8. Based on the penetration process analysis and the present data, a first principle model for rigid body penetration is suggested. The model incorporates the models for contact area between projectile and target materials, friction coefficient, penetration stop criterion, and normal stress on the projectile surface. The most important assumptions used in the model are: (1) The penetration process can be treated as a series of impact events, therefore, pressure normal to projectile surface is estimated using the Hugoniot relation of target material; (2) The necessary condition for penetration is that the pressure acting on target materials is not lower than the Hugoniot elastic limit; (3) The friction force on projectile lateral surface can be ignored due to cavitation during penetration. All the parameters involved in the model are determined based on independent experimental data. The penetration depth time histories predicted from the model are in good agreement with the experimental data.

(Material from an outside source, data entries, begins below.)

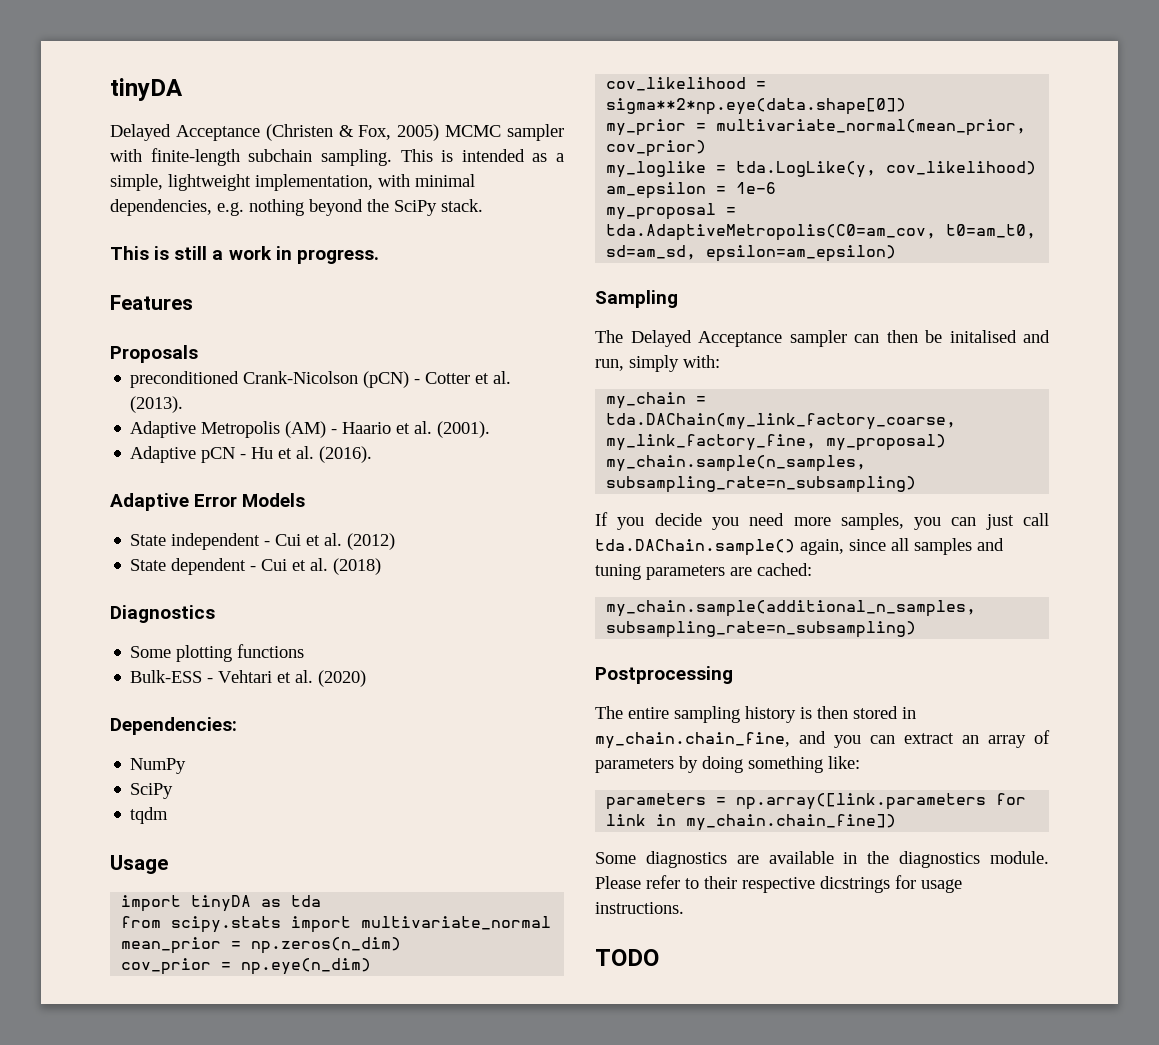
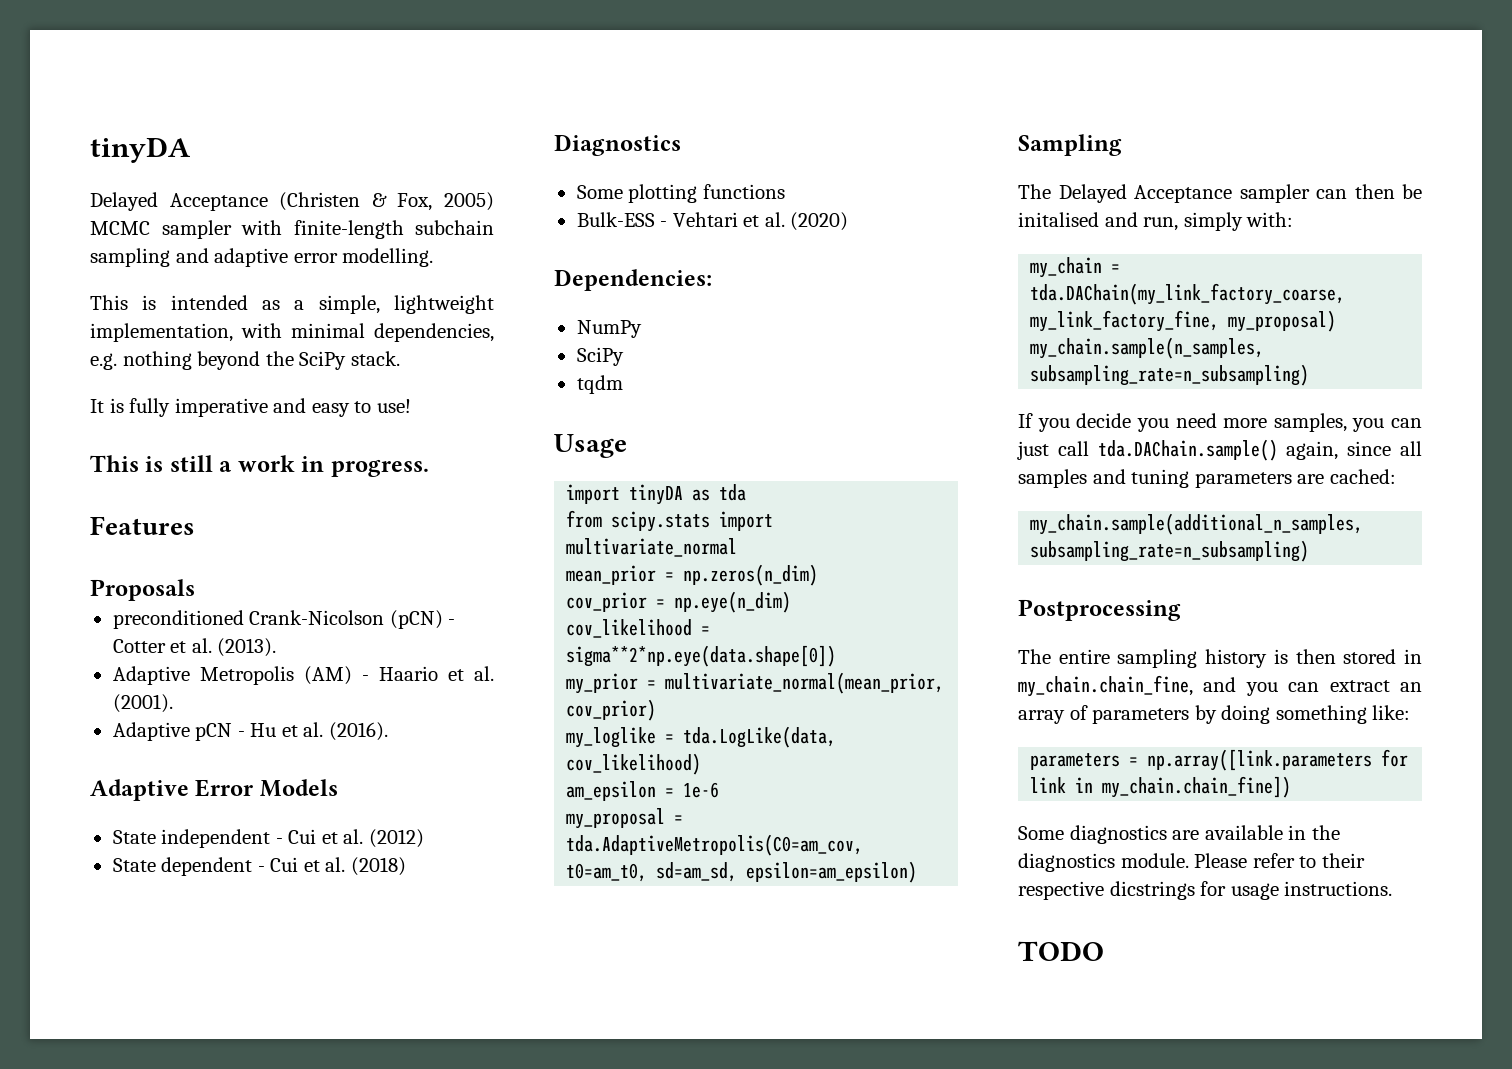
[320,149,392,166] sampling. -> [90,248,434,267] sampling and adaptive error modelling. //
(483, 205) none -> [90,398,411,417] // It is fully imperative and easy to use!
[736,161,877,178] tda.LogLike(y, -> [683,726,837,748] tda.LogLike(data,

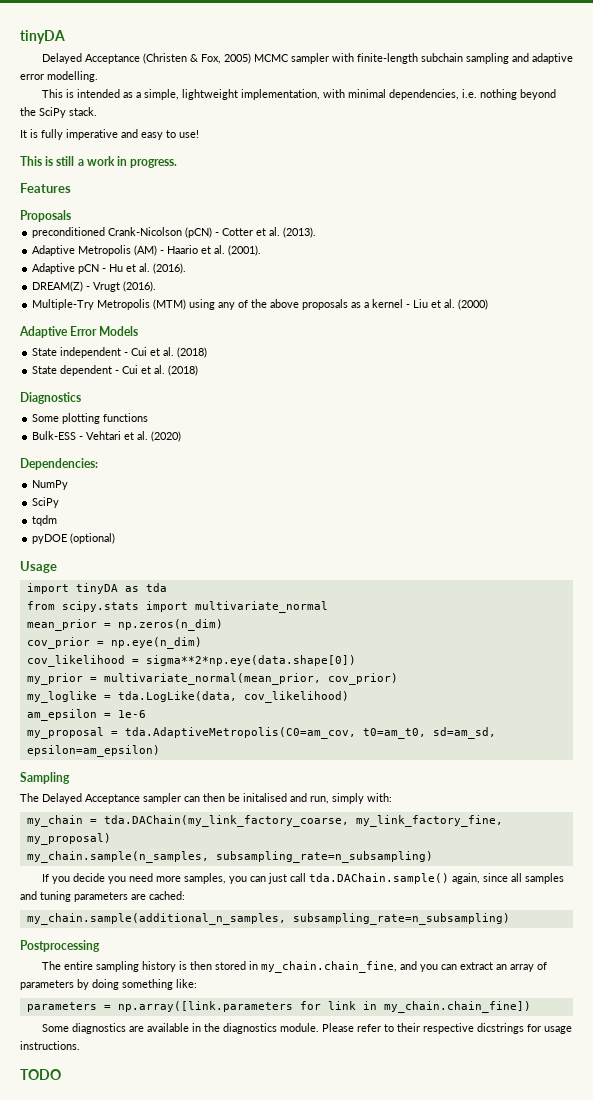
[90,353,117,370] e.g. -> [461,89,477,98] i.e.
(388, 731) none -> [32,281,157,292] [32,299,489,310] // DREAM(Z) - Vrugt (2016). // Multiple-Try Metropolis (MTM) using any of the above proposals as a kernel - Liu et al. (2000)
[368,829,424,848] (2012) -> [177,347,208,358] (2018)
(623, 384) none -> [32,533,116,544] // pyDOE (optional)

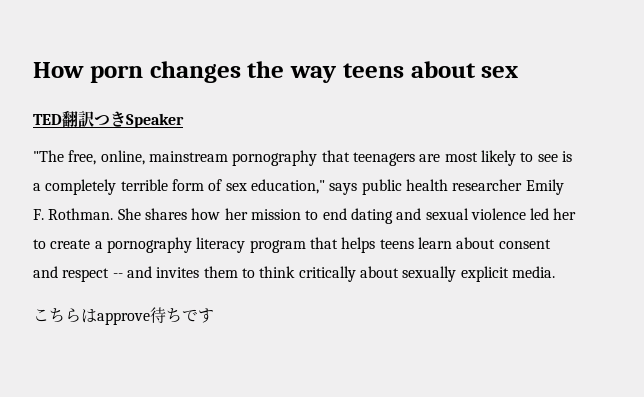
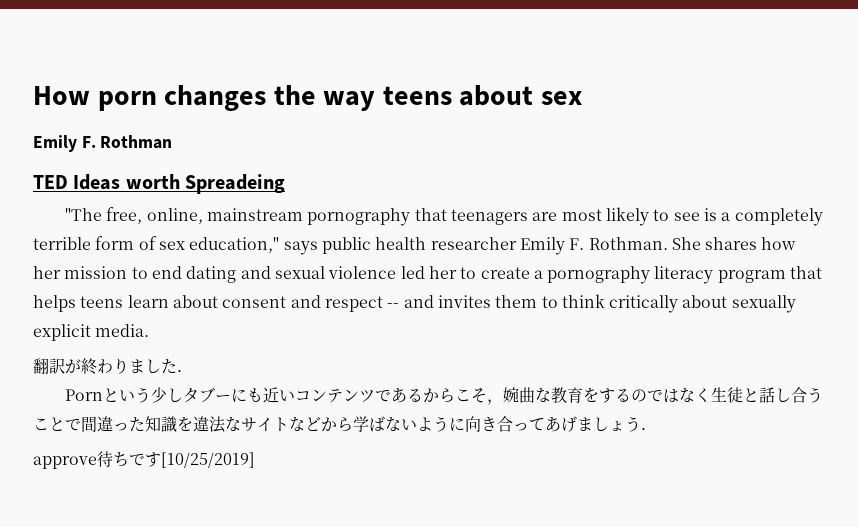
[33,110,184,128] TED翻訳つきSpeaker -> [33,135,173,152] [33,174,286,194] Emily F. Rothman // TED Ideas worth Spreadeing
[33,308,97,323] こちらは -> [33,358,193,375] [65,387,824,405] [33,416,657,433] 翻訳が終わりました． // Pornという少しタブーにも近いコンテンツであるからこそ，婉曲な教育をするのではなく生徒と話し合うことで間違った知識を違法なサイトなどから学ばないように向き合ってあげましょう． //
(214, 315) none -> [161,452,255,468] [10/25/2019]

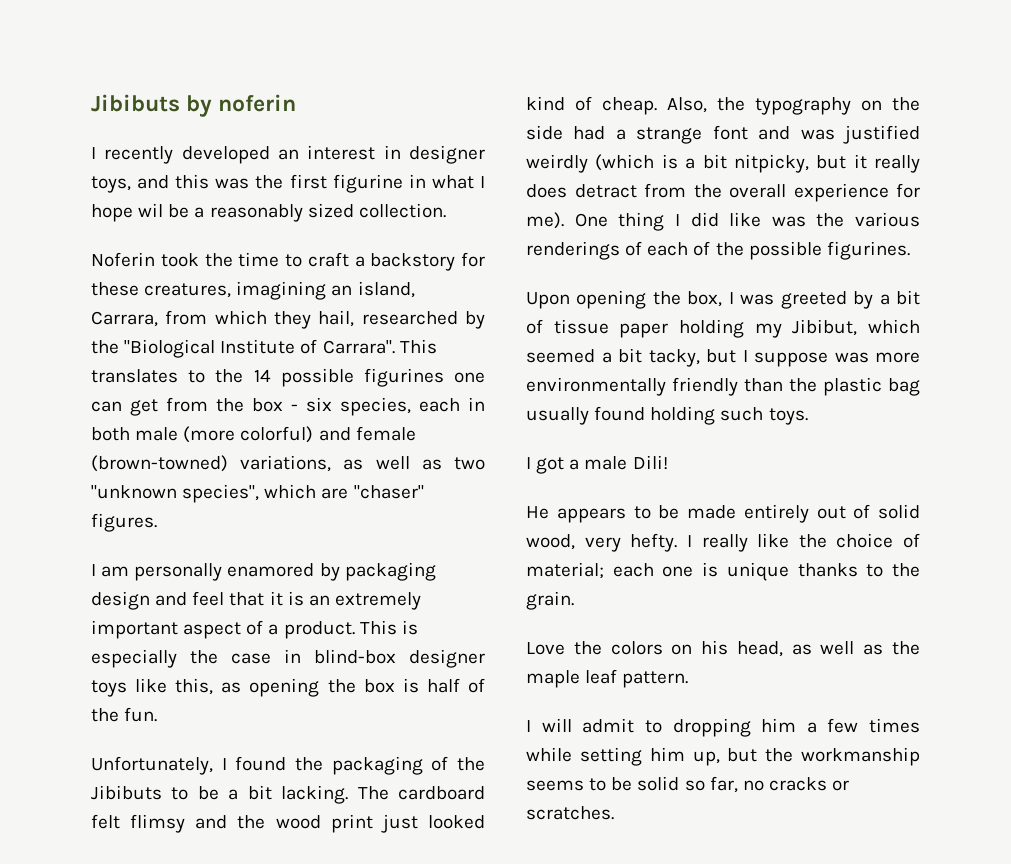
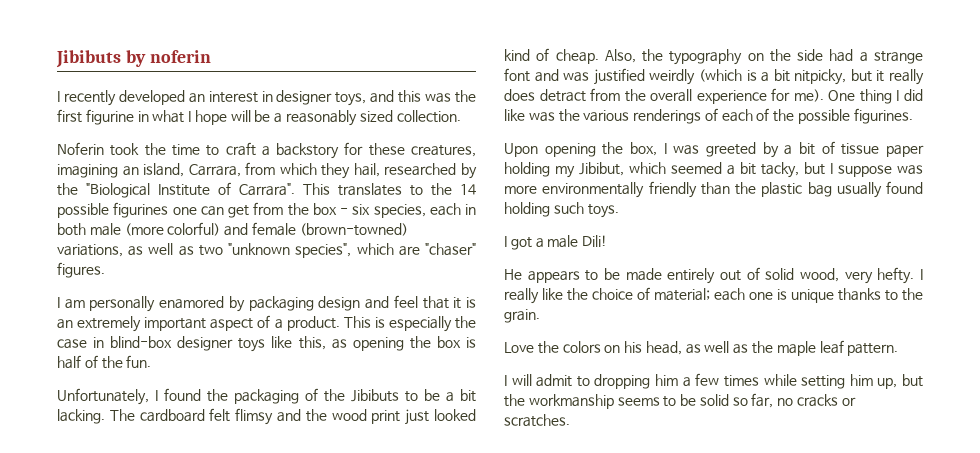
[138,203,164,217] wil -> [230,110,251,122] will

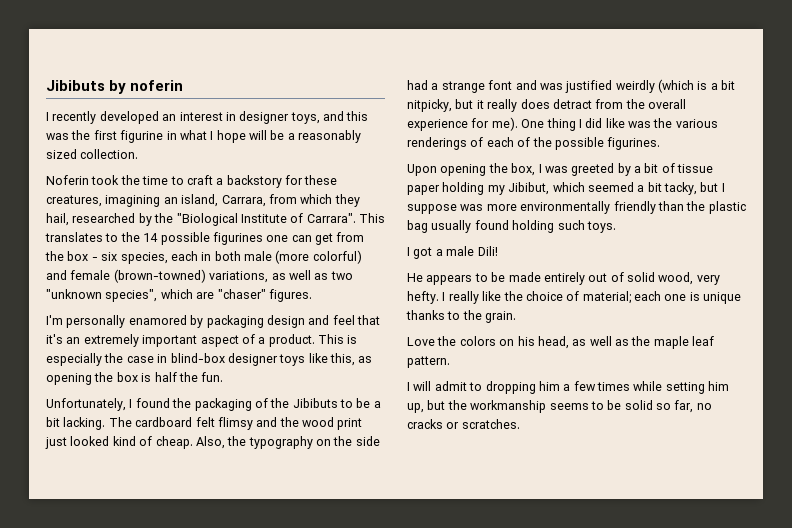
[57,297,85,309] I am -> [46,315,63,325] I'm
[453,297,477,309] it is -> [46,334,63,344] it's
[84,355,98,368] of -> (177, 377) none

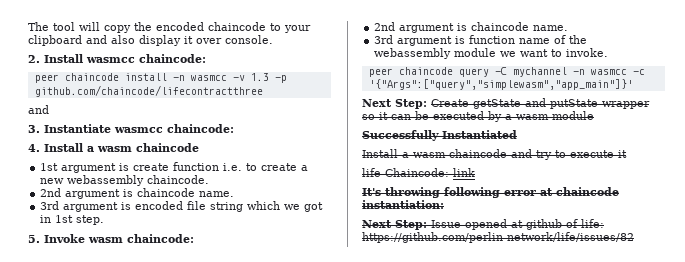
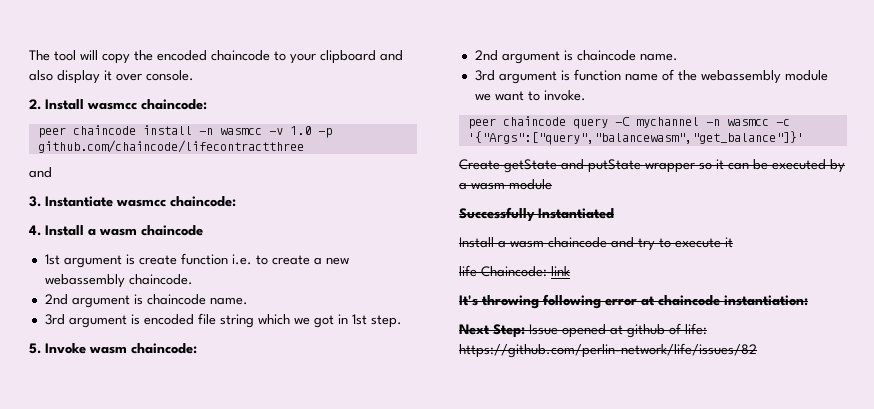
[250,73,269,81] 1.3 -> [289,126,311,135] 1.0
[368,79,633,90] [362,99,427,109] '{"Args":["query","simplewasm","app_main"]}' // Next Step: -> [467,131,804,145] '{"Args":["query","balancewasm","get_balance"]}' //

9. Based on planar impact and previous quasi-static experimental data, the strain rate dependence of the mortar compressive strength is described by σ_f/σ⁰_f = exp(0.0905(log(έ/έ_0) ^1.14, in the strain rate range of 10^-7/s to 10³/s (σ⁰_f and έ are reference compressive strength and strain rate, respectively). The non-dispersive Hugoniot elastic wave in the G-mixture has an amplitude of ~ 0.14 GPa and a velocity of ~ 4.3 km/s.

Part II.

Stress wave profiles in vitreous GeO₂ were measured using piezoresistance gauges in the pressure range of 5 to 18 GPa under planar plate and spherical projectile impact. Experimental data show that the response of vitreous GeO₂ to planar shock loading can be divided into three stages: (1) A ramp elastic precursor has peak amplitude of 4 GPa and peak particle velocity of 333 m/s. Wave velocity decreases from initial longitudinal elastic wave velocity of 3.5 km/s to 2.9 km/s at 4 GPa; (2) A ramp wave with amplitude of 2.11 GPa follows the precursor when peak loading pressure is 8.4 GPa. Wave velocity drops to the value below bulk wave velocity in this stage; (3) A shock wave achieving final shock state forms when peak pressure is > 6 GPa. The Hugoniot relation is D = 0.917 + 1.711u (km/s) using present data and the data of Jackson and Ahrens [1979] when shock wave pressure is between 6 and 40 GPa for ρ₀ = 3.655 gj cm³ . Based on the present data, the phase change from 4-fold to 6-fold coordination of Ge⁺⁴ with O^-2 in vitreous GeO₂ occurs in the pressure range of 4 to 15 ± 1 GPa under planar shock loading. Comparison of the shock loading data for fused SiO₂ to that on vitreous GeO₂ demonstrates that transformation to the rutile structure in both media are similar. The Hugoniots of vitreous GeO₂ and fused SiO₂ are found to coincide approximately if pressure in fused SiO₂ is scaled by the ratio of fused SiO₂to vitreous GeO₂ density. This result, as well as the same structure, provides the basis for considering vitreous Ge0₂ as an analogous material to fused SiO₂ under shock loading. Experimental results from the spherical projectile impact demonstrate: (1) The supported elastic shock in fused SiO₂ decays less rapidly than a linear elastic wave when elastic wave stress amplitude is higher than 4 GPa. The supported elastic shock in vitreous GeO₂ decays faster than a linear elastic wave; (2) In vitreous GeO₂ , unsupported shock waves decays with peak pressure in the phase transition range (4-15 GPa) with propagation distance, x, as α 1/x^-3.35 , close to the prediction of Chen et al. [1998]. Based on a simple analysis on spherical wave propagation, we find that the different decay rates of a spherical elastic wave in fused SiO₂ and vitreous GeO₂ is predictable on the base of the compressibility variation with stress under one-dimensional strain condition in the two materials.